I love my three chromecasts, however I can't really put up with this bug.
What to do?
by bla2 on 1/15/2018, 1:17:46 AM
Got a chromecast, and my phone has a lot more trouble connecting to it than it used to have. Sounds like this might be the issue. Hopefully now that it's been identified, it'll be fixed.
by sghiassy on 1/15/2018, 4:53:04 AM
I set all my chromecast/ home devices (9 devices) to have an assigned IP from my DHCP router (ASUS). Situation has definitely improved. But still not perfect
by clhodapp on 1/15/2018, 7:16:18 AM
It would certainly seem like both the Chromecasts and the routers are misbehaving in this case, no?
by tomrod on 1/14/2018, 10:02:52 PM
I'm fairly certain a similar issue is being caused by the Wii U.
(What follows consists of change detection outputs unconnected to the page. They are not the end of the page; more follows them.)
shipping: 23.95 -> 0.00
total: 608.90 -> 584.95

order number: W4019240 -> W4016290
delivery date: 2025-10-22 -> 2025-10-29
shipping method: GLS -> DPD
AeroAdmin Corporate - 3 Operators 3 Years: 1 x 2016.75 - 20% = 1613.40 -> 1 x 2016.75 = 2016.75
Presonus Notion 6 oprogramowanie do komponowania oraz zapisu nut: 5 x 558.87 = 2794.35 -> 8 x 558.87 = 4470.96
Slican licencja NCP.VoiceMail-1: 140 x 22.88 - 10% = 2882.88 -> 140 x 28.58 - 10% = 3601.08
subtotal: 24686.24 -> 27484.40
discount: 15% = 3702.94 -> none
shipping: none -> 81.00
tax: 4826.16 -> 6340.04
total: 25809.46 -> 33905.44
by mgalgs on 1/15/2018, 12:32:29 AM
I have 7 Google home minis, 2 Chromecast Audios, 3 Chromecasts. Everything has worked fine up until a month or so ago. I've been using Chromecast since its initial launch and have never had these issues until now.
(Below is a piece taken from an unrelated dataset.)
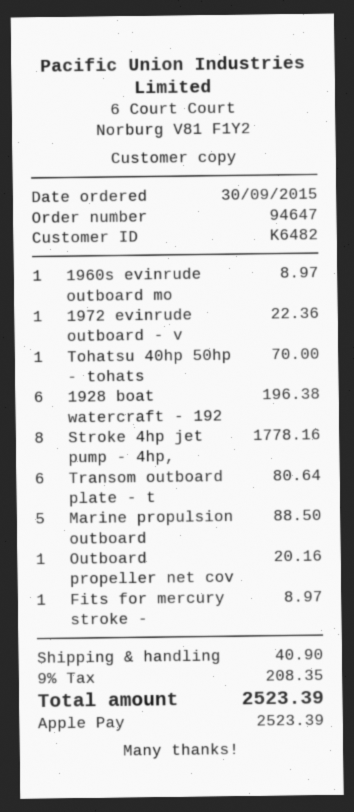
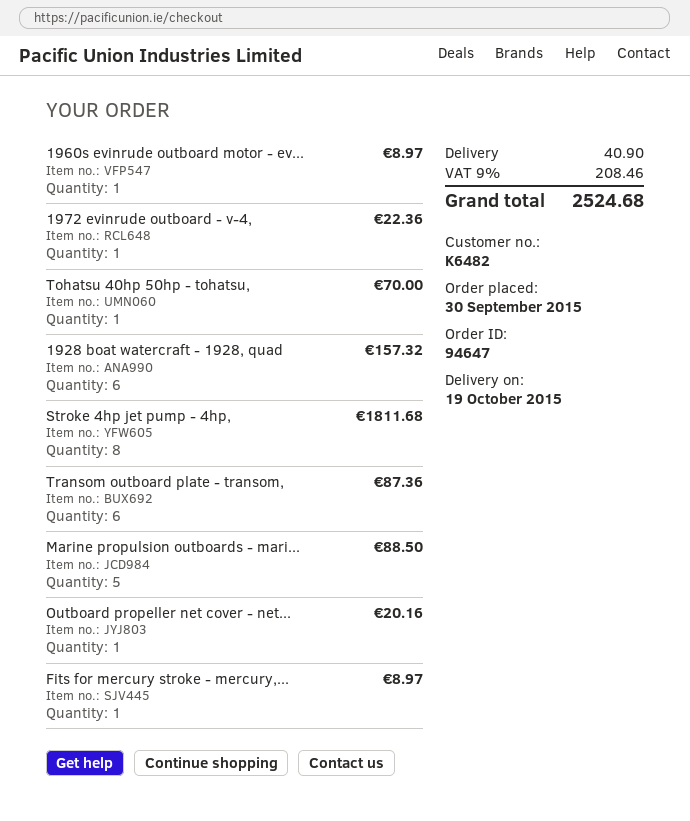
1928 boat watercraft - 192: 6 for 196.38 -> 6 for 157.32
Stroke 4hp jet pump - 4hp,: 8 for 1778.16 -> 8 for 1811.68
Transom outboard plate - t: 6 for 80.64 -> 6 for 87.36
tax: 9% = 208.35 -> 9% = 208.46
total: 2523.39 -> 2524.68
Google severely broke something recently, that's for sure. We had a Christmas party and I gave up playing music because it kept dropping off every few minutes. It seems like it has improved the past few weeks, but still pretty shoddy.
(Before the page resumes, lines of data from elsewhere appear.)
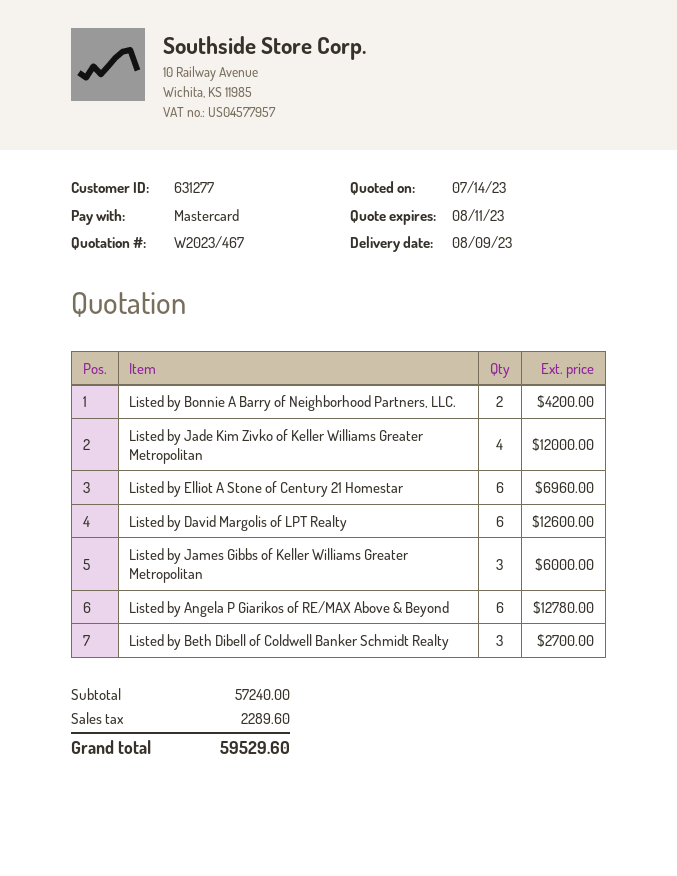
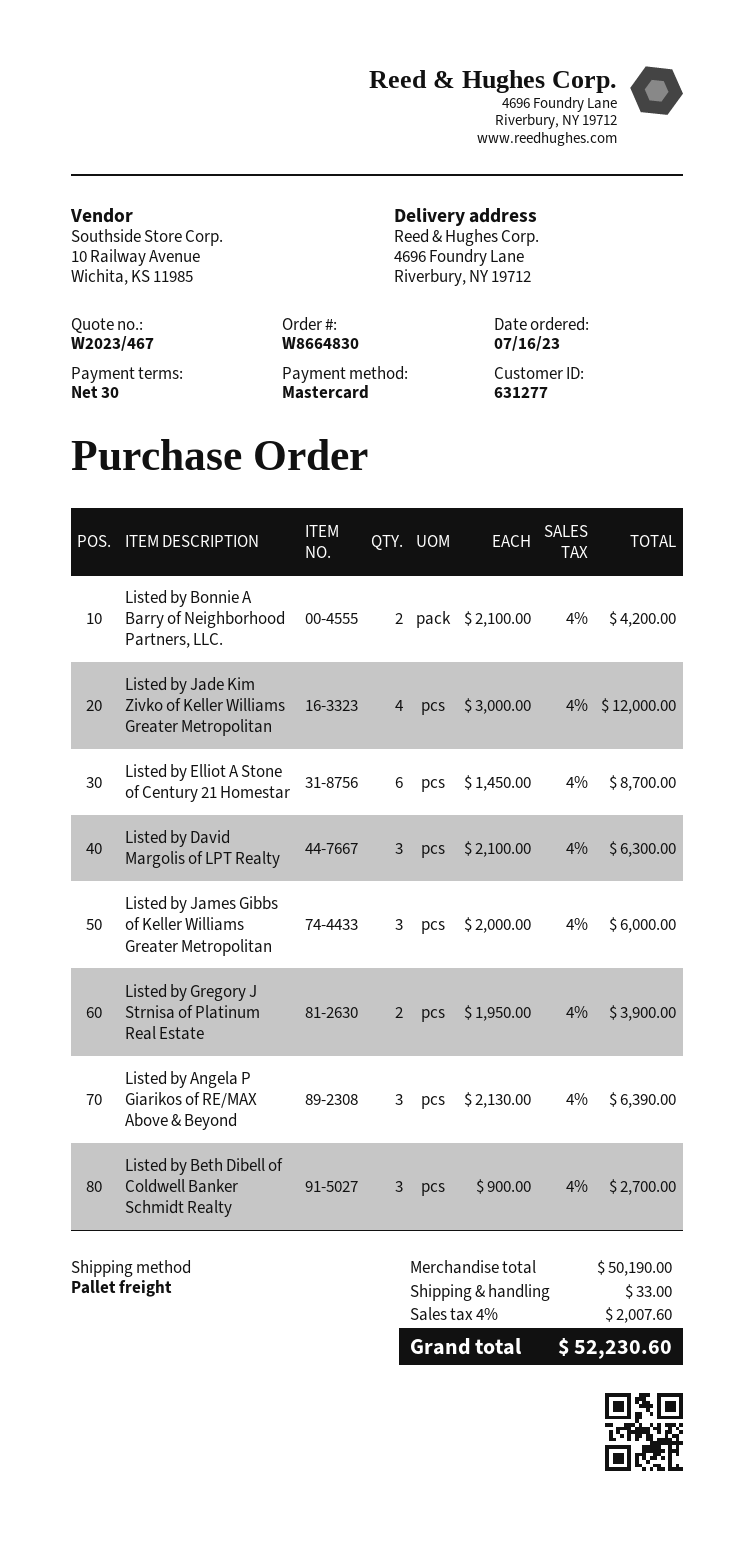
Listed by Elliot A Stone of Century 21 Homestar: 6 for 6960.00 -> 6 for 8700.00
Listed by David Margolis of LPT Realty: 6 for 12600.00 -> 3 for 6300.00
Listed by Angela P Giarikos of RE/MAX Above & Beyond: 6 for 12780.00 -> 3 for 6390.00
Listed by Gregory J Strnisa of Platinum Real Estate: none -> 2 for 3900.00
subtotal: 57240.00 -> 50190.00
shipping: none -> 33.00
tax: 2289.60 -> 2007.60
total: 59529.60 -> 52230.60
by pvtmert on 1/14/2018, 10:39:53 PM
imho, routers either handle this somehow or drop packeta. because mdns is higher level protocol than wifi and mac, router should not deal with those.
also, with same hardware what happens there is whatsapp/hangouts video call? its about firmware
by oceanghost on 1/15/2018, 12:20:26 AM
I've done a LOT of chromecast development/hacking. They are to put it politely, unreliable.
by ggm on 1/15/2018, 12:03:10 AM
Google employ a small number of people to write TCP/IP core stack functionality. This is not a 'twenty hundred fiddy' people problem, its a six rising ten people problem.
The core issue is: how do we get the team in question to acknowledge and respond, with a timely code change?
ChromeCast is such a frustrating product. It does exactly what I want in theory. In practice I have to wait 10 to 60 seconds to get it to connect, or reboot my phone. I've started giving up and just using the computer attached to my TV.
I don't think I've been having the particular Wi-Fi issue described in the article, but ChromeCast has been just slow and flaky in my experience. I've had both v1 and v2. It seems to have problems with older phones, but that's not the only problem.
mDNS on Linux with Avahi doesn't seem particularly reliable either (e.g. pinging a Linux box from a Mac.)
Computers barely work :-( I guess this is why Apple insists on owning the whole stack. The compatibility matrix becomes tractable.